David Einhorn (Trades, Portfolio)'s hedge fund, Greenlight Capital, ended 2020 on a high note. After a rough start to the year, Greenlight added 25% in the fourth quarter of 2020, making it the best quarter in its history according to the firm's full-year letter to investors.
Following this performance, the fund achieved a positive return of 5.2% in 2020, though this still significantly underperformed the S&P 500, which returned 18.4% for the same period.
Before one attacks the value investor for his relatively lackluster performance last year, one should consider the underlying figures that made up the overall performance. In the fourth quarter, Greenlight's long positions contributed 42%. Unfortunately, short positions and macro hedges detracted 14%.
Thus, it terms of the common stock holdings, it seems to me that Einhorn's decision to stick with undervalued stocks was well rewarded towards the end of last year.
The best performing investment was Green Brick Partners (GRBK, Financial), which surged from $16.10 to $22.96 per share as "strong results caused a significant upward revision to the forecasted earnings trajectory of the company." This was the largest position in the hedge fund's portfolio at the end of September 2020.
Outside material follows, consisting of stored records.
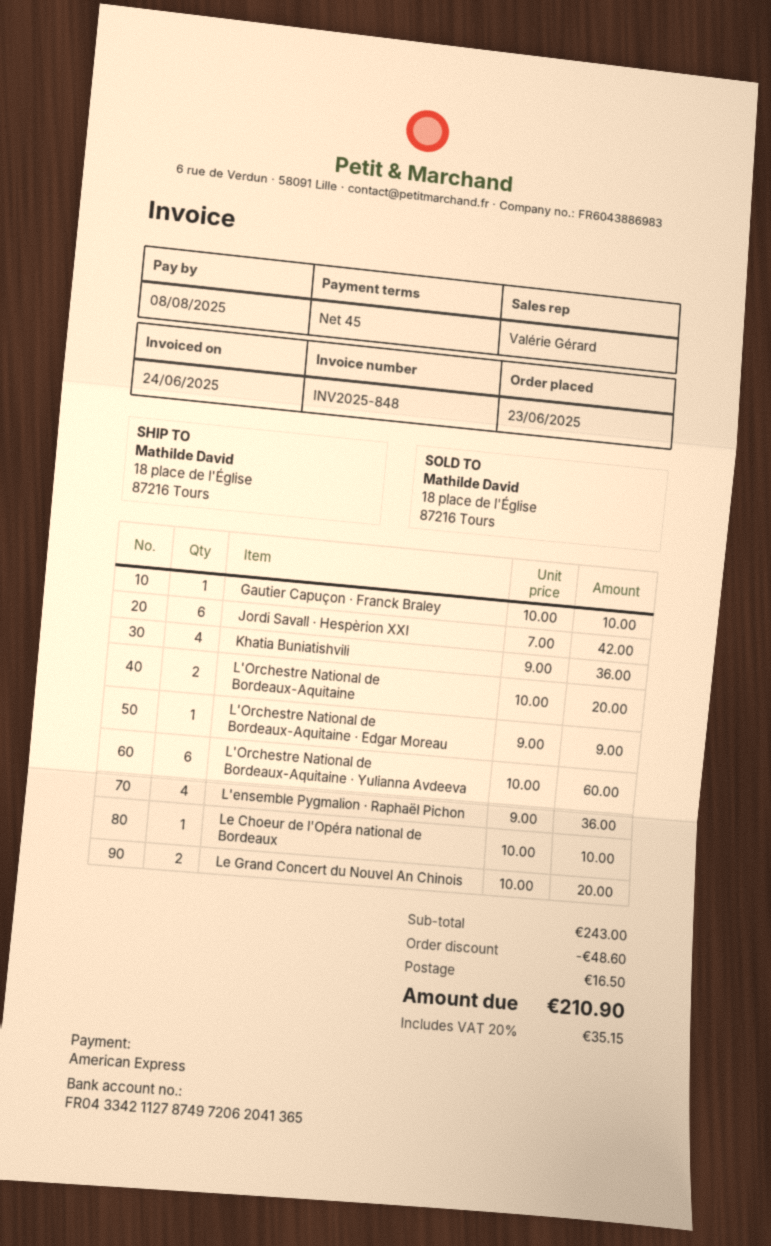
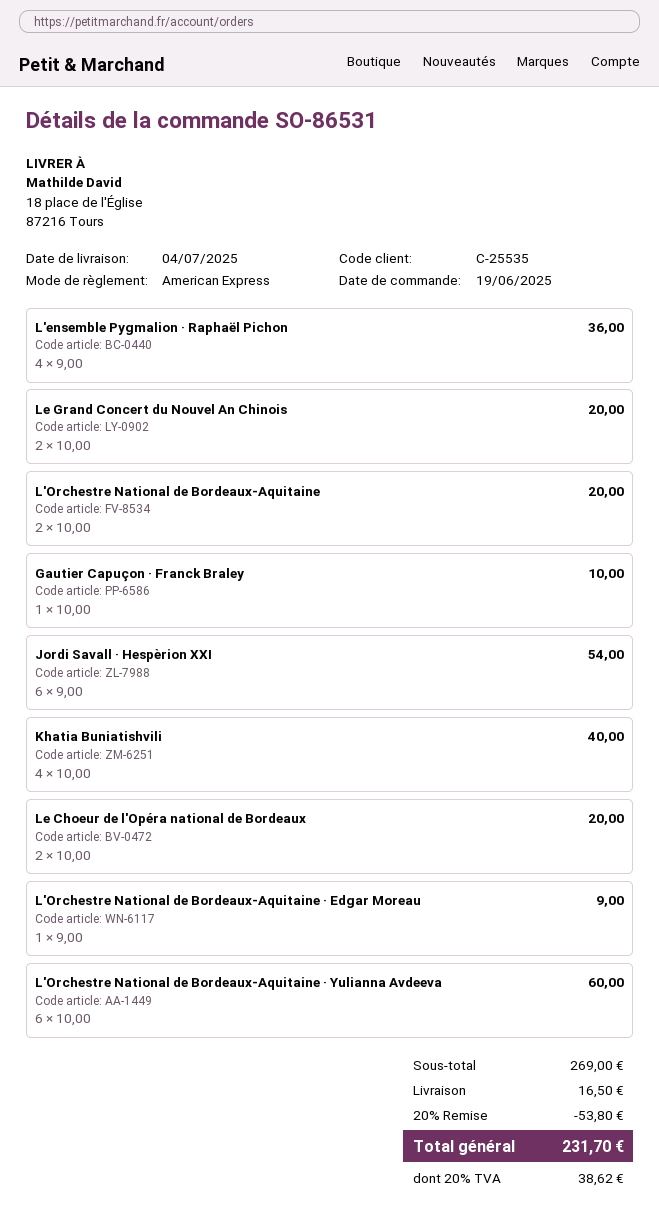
order date: 2025-06-23 -> 2025-06-19
Jordi Savall · Hespèrion XXI: 6 x 7.00 = 42.00 -> 6 x 9.00 = 54.00
Khatia Buniatishvili: 4 x 9.00 = 36.00 -> 4 x 10.00 = 40.00
Le Choeur de l'Opéra national de Bordeaux: 1 x 10.00 = 10.00 -> 2 x 10.00 = 20.00
subtotal: 243.00 -> 269.00
discount: 48.60 -> 53.80
tax: 20% = 35.15 -> 20% = 38.62
total: 210.90 -> 231.70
Einhorn has always specialized in finding undervalued securities with upcoming catalysts such as growth or a spin-off. This combination of value and growth investing requires effort, but it does produce returns.
Einhorn's value plays
One of the newest positions in Einhorn's portfolio is Resideo Technologies (REZI, Financial). According to his year-end letter, Resideo was spun out of Honeywell International (HON, Financial) in 2018. It is a residential HVAC and security business that generates strong recurring revenues through replacement sales into a base of 150 million homes. However, following problems after the spin-off, the firm's margins plummeted. According to Einhorn's letter, after watching the stock for some time, Greenlight used the March market slump to build a position, buying at an average price of $4.88 per share.
Going forward, he believes that the company is well-positioned to grow margins and benefit from pandemic-driven spending on home improvements. It has already started to record some of this improvement on the bottom line, and Einhorn expects that to continue going forward:
"We see the potential for this to continue and for earnings to grow from around $2 per share in 2021 to $3 per share in the coming years. The shares ended the quarter at $21.26 and REZI is now a medium-sized position."
Einhorn has already booked large profits on this trade, and it looks as if he thinks there could be more to come.
"NeuBase is a "platform" company with a technology called PATrOL, which develops highly targeted therapies that increase, decrease or change the protein function of genes. By addressing all of the causal mechanisms underlying rare and common diseases – including cancer – PATrOL consolidates the capabilities of highly-valued gene silencing, gene editing and gene replacement companies in a single unified platform."
"The potential market for this product could be enormous," Einhorn added. However, the market is currently giving the company little credit. It has a market capitalization of just $200 million, which "prices in little chance of success."
Of course, there's plenty that could go wrong. Early-stage biotechnology companies are notorious for failing to live up to expectations. Nevertheless, this appears to be one of those opportunities with limited downside but considerable upside potential if everything goes to plan. In some respects, it's a classic Einhorn play. The stock looks cheap compared to its potential, and it appears as if the rest of the market is overlooking the opportunity. It may indeed be worth keeping an eye on NeuBase as its technology moves forward.
Disclosure: The author owns no share mentioned.